Nez Perce Chief Joseph
Before we get into which past injustice gets more priority, there really should have been more changes made with our money. Taking Alexander Hamilton from the $10 bill was also under consideration. Alexander Hamilton was an important American, one of the founding “fathers” of this country, but he was not a President. His accomplishment was in helping to set up the financial system of the fledgling republic. While he did an important job, should we then consider putting Alan Greenspan on one of the greenbacks? The movement to take Hamilton off the $10 bill was stalled by the success of the Broadway show “Hamilton”. The creator of the show Lin-Manuel Miranda is a great communicator and promoter (and recently won a Pulitzer prize), but since when should lobbying efforts by an ultimately self-serving showbiz personality determine such historical events as who gets to grace our money? Paper currency plays an important role in the signs that dominate our daily life. The images on the bills are something we see constantly, whether consciously or subconsciously.
Oglala Lakota Chief Red Cloud
Perhaps this is a debate that doesn’t change the reality of what happened in our history. But symbolic gestures that aid the acknowledgement of the past in an honest and fair way are key in resolving the traumas of our collective past. In not putting a Native American on our money, the US Treasury missed a key opportunity, which can still be corrected.

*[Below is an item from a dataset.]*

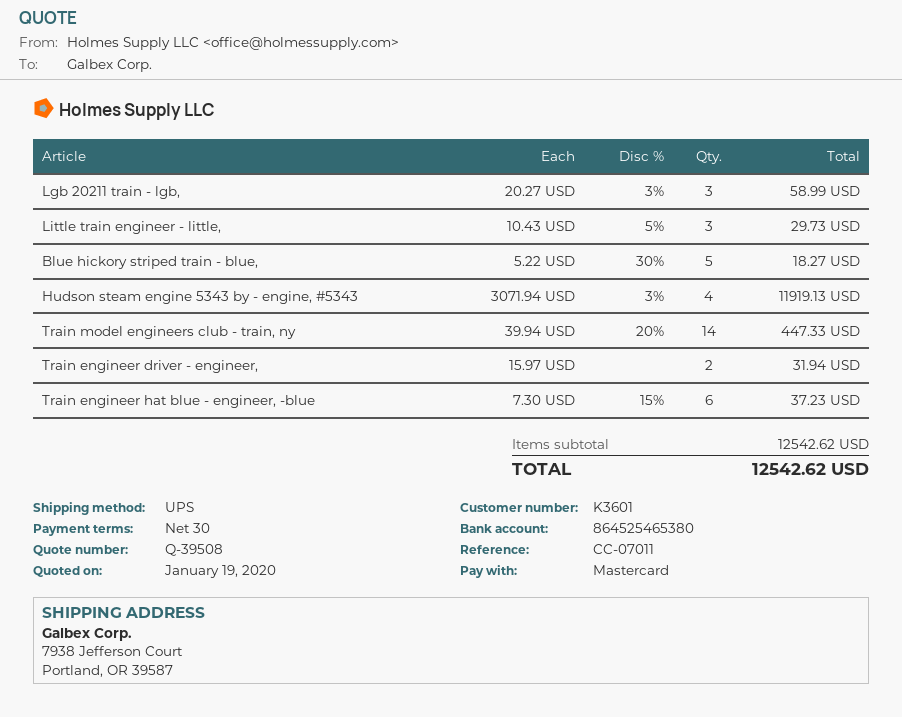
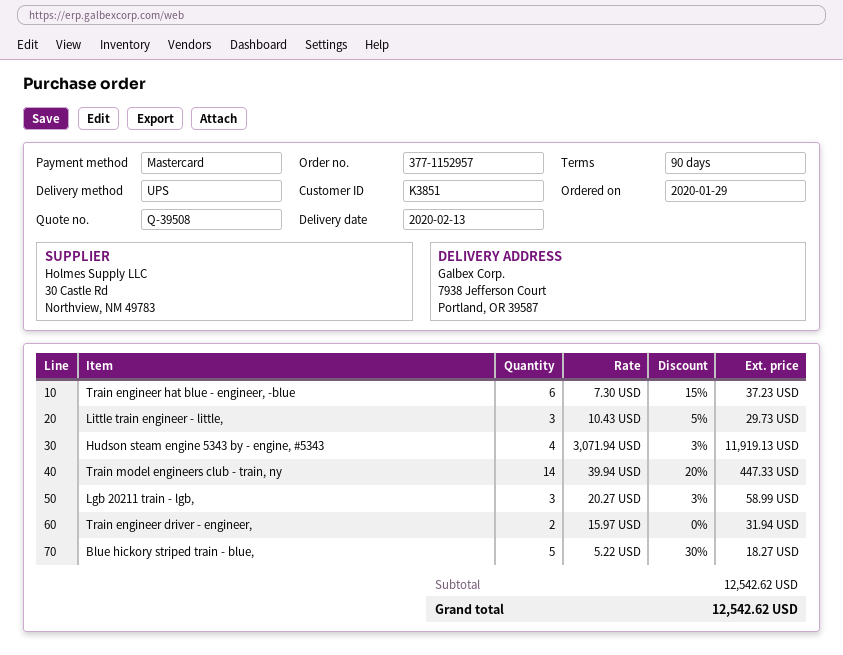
payment terms: 30 days -> 90 days
customer number: K3601 -> K3851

As Chief Joseph said: “Whenever the white man treats the Indian as they treat each other, then we shall have no more wars. We shall all be alike, brothers of one father and one mother with one sky above us and one country around us and one government for all. Then the Great Spirit Chief who rules above will smile upon this land and send rain to wash out the bloody spots made by brothers’ hands upon the face of the Earth.”